Small useful table. No halo.

The standard Hawking evaporation lifetime is

t_evap = 5120 π G² M³ / (ħ c⁴)

I used:

Symbol Value Units
G 6.67430e-11 m³ kg⁻¹ s⁻²
c 2.99792458e8 m s⁻¹
ħ 1.054571817e-34 J s
M_sun 1.989e30 kg

Solar-mass black hole

Quantity Value
t_evap 6.62e+74 s
t_evap 2.10e+67 yr

Yes. The exponent is ridiculous. The point is the exponent is ridiculous. A black hole one sun has not begun to die in any useful human sense, and it will not begin to die before most other things in the observable universe have already turned to dust.

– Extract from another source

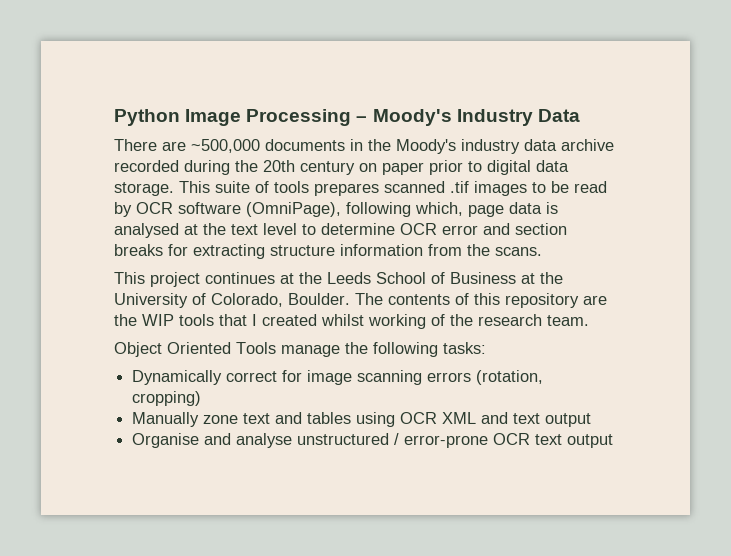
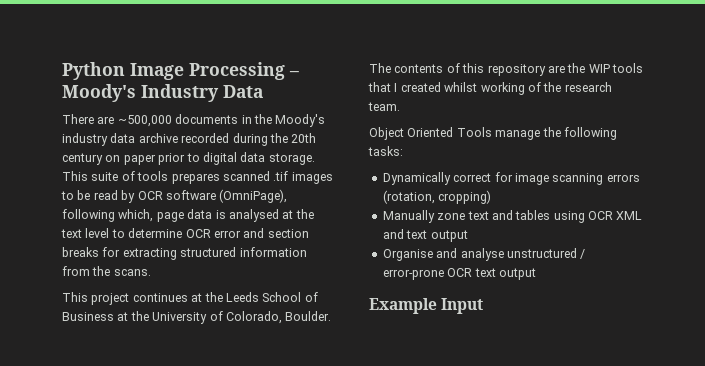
- This suite of tools prepares scanned .tif images to be read by OCR software (OmniPage), following which, page data is analysed at the text level to determine OCR error and section breaks for extracting structure information from the scans.
+ This suite of tools prepares scanned .tif images to be read by OCR software (OmniPage), following which, page data is analysed at the text level to determine OCR error and section breaks for extracting structured information from the scans.
+ Example Input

Mass that evaporates in 13.8 Gyr

I solved the same equation backwards for t_evap = 13.8 Gyr.

Quantity Value
M 1.73e+11 kg
M / M_earth 2.90e-14
r_s 2.57e-16 m
r_s 2.57e-14 cm

That is the threshold people should be annoying about. If somebody says “this black hole will evaporate before the universe ends,” the first question is whether its mass is under roughly 1.7×10¹¹ kg. If it is heavier, the sentence is too fat.

I am not doing the particle-physics corrections in this post because they are not corrections yet; they are a new calculation with extra assumptions. The plain lifetime is useful enough, ugly enough, and wrong enough to be interesting.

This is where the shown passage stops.